After the cold start to the year, now we need some decent weather to get the pond plants growing to provide the leaves that the newts will need for egg-laying as we head towards the end of the month. Last year, I first saw this happening on 25 March.
As usual, I cleared quite a bit of 'weed' from the pond during the Winter, but unlike last year the remaining plants are not yet showing much sign of growth up to now.
Tonight, the frogs remain submerged, even though the water temperature is 6C and the air temperature over 7C at 9pm. In one corner there must be at least a dozen in a 'pile' on the pond bottom. The newts are very active and I think I saw a male displaying.
A few days ago I photographed a newtlet. Tonight I had another chance when I spotted two, apparently hunting in the same patch of weed.
The upper image shows the pair, the one on the left measuring about 3cm in length and the right-hand one 3.5cm - that one is shown in close-up in the lower image.
24 March - Overnight rain and mild temperatures brought the frog population up from the depths, filling the garden with the noise of their croaking as they renewed their efforts to find partners for spawning.
The rain had ensured that much of the original spawn was submerged and today the frogs were all over it.
Although this picture shows just three frogs, there must have been close to the numbers we were seeing back on the 15th.
Despite all the activity, by the end of the day I could only see two new clumps of spawn.
It seemed that there was a lack of females ready for spawning, although there were males hanging on firmly to prospective partners.
25 March - just a brief update - After a bright start the day turned dull, and it's raining this afternoon. Nevertheless, the outside temperature is still 12C at 3.30pm. The frogs continue to be active in, and around the ponds.
Last night it was also raining when I went down to my shed at 10pm. I couldn't rush to get there because I had to pick my way between the frogs on the path!
26 March - A mild night, with temperatures only dipping to just below 10C mean continued frog activity, although it isn't at the level that we saw two days ago. It's a dull morning, with heavy rain forecast for later today. When that arrives I would expect to see the frogs start turning away from spawning to thoughts of food, and venture away from the ponds.

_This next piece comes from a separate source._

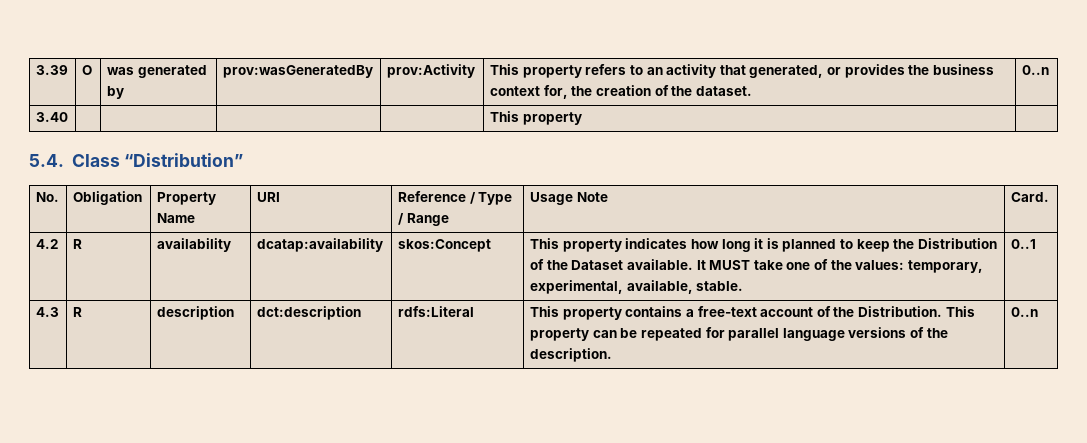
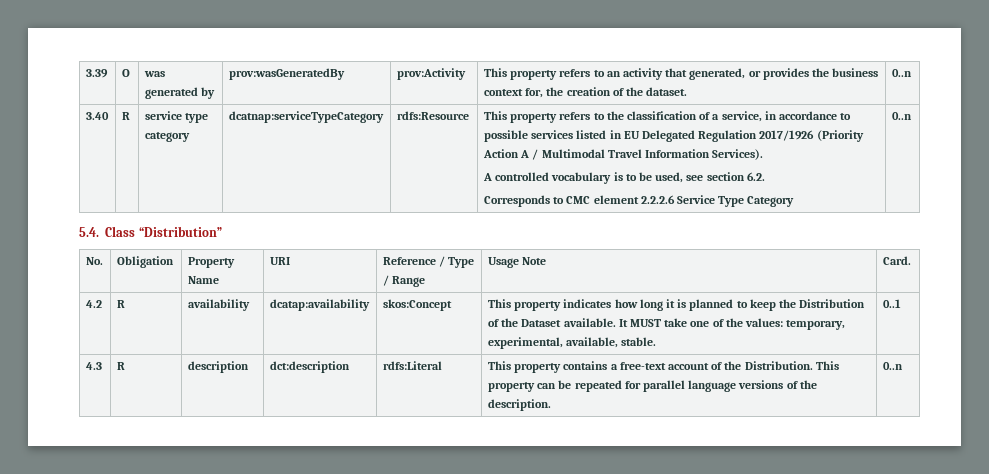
- 3.40 | | | | | This property
+ 3.40 | R | service type category | dcatnap:serviceTypeCategory | rdfs:Resource | This property refers to the classification of a service, in accordance to possible services listed in EU Delegated Regulation 2017/1926 (Priority Action A / Multimodal Travel Information Services).
+ A controlled vocabulary is to be used, see section 6.2.
+ Corresponds to CMC element 2.2.2.6 Service Type Category | 0..n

The newts continue to hunt, and last night I saw several amongst the spawn, even with the frogs still active there. The spawn seemed to cushion the blows when frogs blundered into them or trod on them.
With the urge to mate declining, the frogs seem more and more content to the spawn as a place to rest, with many sprawled across it, showing little interest in others moving nearby.
27 March - On a wet and very blustery morning, both the air and water temperatures are around 11C, but there is hardly a frog to be seen, just a couple of snouts disappearing under the water when I walked past the pond at 11am. It looks as though spawning is finally over for the frogs. Neither am I seeing any around the garden, so they haven't switched to hunting mode yet.
As you will see in the pictures that follow, much of the spawn is developing well. However, there are several clumps of infertile spawn, showing up as the egg mass turns white.
The spawn now ranges from fresh to embryos near to release from the jelly, and it is the centre of attraction for the predators.
Here, a male,
and here a female search amongst the spawn.
Even this newtlet gets in on the act.
The newts don't just stalk around the spawn clumps. You can tell where there is one as the spawn 'wobbles'. Look carefully and you can see a bit of the back of one that is burrowing through the egg mass.
It's not just the newts that show an interest in the spawn. I could see (but didn't photograph) several large white flatworms, and a couple of Water Scorpions.
If you look carefully you can see the end of its breathing tube breaking the water surface.
With such a spread of developmental stages, the banquet will go on for same time. I just hope that it doesn't have too great an impact on the tadpole population.